If you're an attorney, careless bookkeeping with trust accounts could ruin your career.
Although regulations vary by state, all law firms in the United States are required to maintain trust accounts for their clients. The reason is simple: When a client pays a retainer, or upfront fee, against an attorney's future services, the attorney may not access those funds until the services are rendered. In other words, those funds are not an advance that the attorney can use to pay his expenses, operating costs or salary.
Maintaining a dedicated trust account is not a minor bookkeeping technicality. As Sheila M. Blackford, a Practice Management Advisor for the Oregon State Bar Professional Liability Fund, noted in the American Bar Association's Law Practice magazine, "The number one reason lawyers get into regulatory hot water is due to mishandling their client trust account."
The consequences of inappropriate use of trust account funds include not only penalties from the IRS, but also possible disbarment.
Good Recordkeeping = Good Bookkeeping
Considering the stakes, it's remarkable that any attorney would attempt to do his or her own bookkeeping rather than rely on a trained professional. Between juggling multiple cases, preparing briefs and rushing to court appearances, lawyers have their hands full. Do they really have time to keep up with a trust account's stringent bookkeeping requirements?

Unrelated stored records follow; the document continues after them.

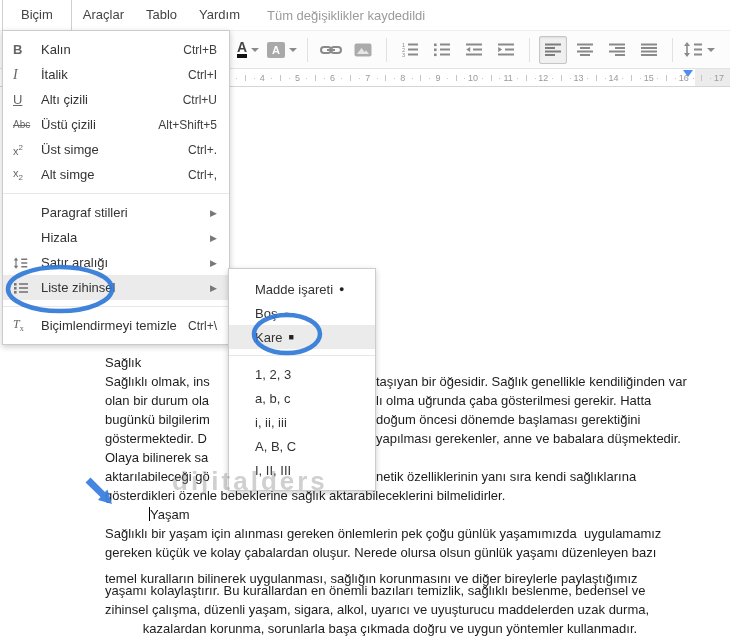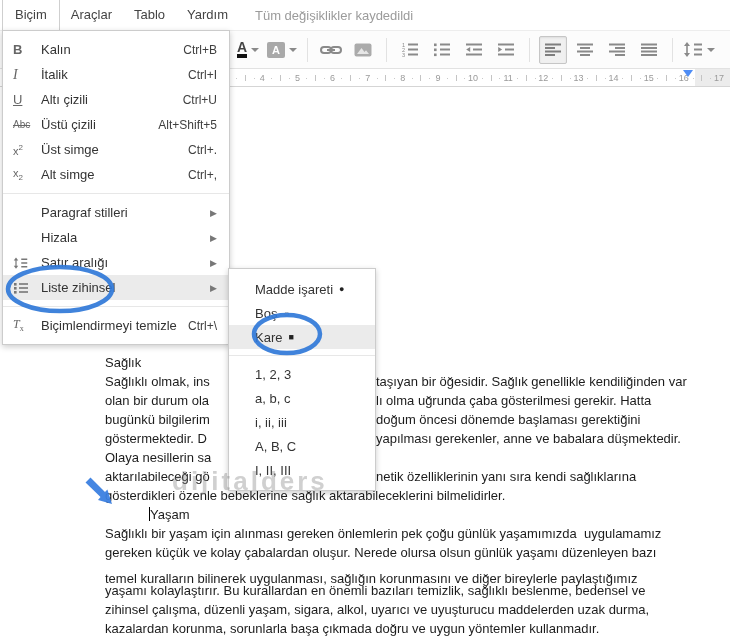"Biçim" .mitem.open { padding: 0 12px -> 0 18px }
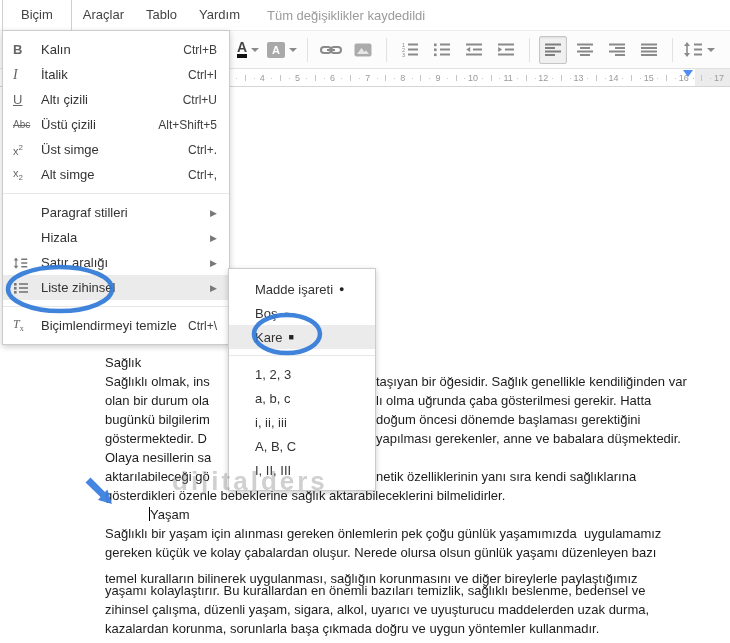"Olaya nesillerin sa" span.lft { text: nesillerin -> bilinerek }
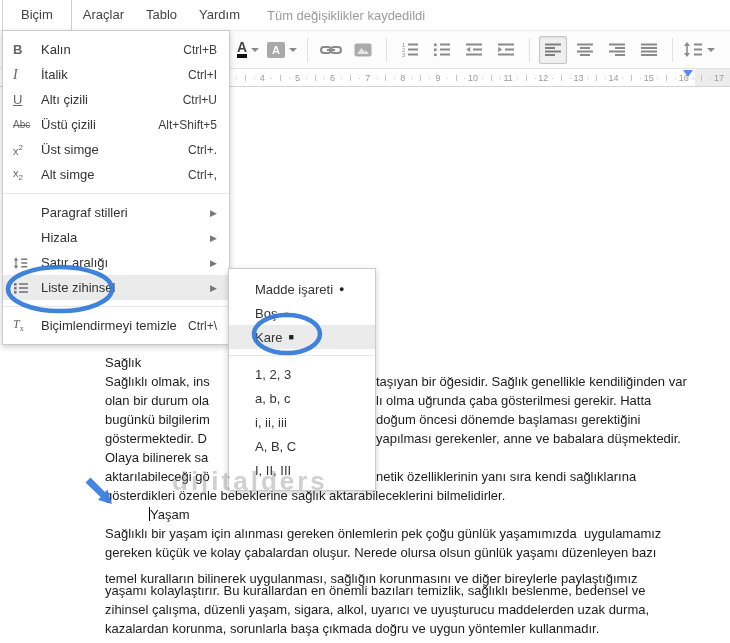"kazalardan korunma, sorunlarla başa" div.dline { text-align: none -> center }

To cite an example of how painstaking trust account bookkeeping can be, consider the New York Rules of Professional Conduct for the state's bar association. The rules stipulate that all New York attorneys must keep seven years' worth of all bank records related to any trust account, including detailed descriptions of every deposit, withdrawal and disbursement along with copies of every retainer and every bill sent to a client. A busy attorney might have trouble keeping up with all that for seven days, never mind seven years.
Trust a Pro
If you haven't already done so, it's time to turn to a bookkeeping professional who has experience with trust accounts. A professional bookkeeper can keep your books accurate and up to date. And that means you'll always be audit-ready.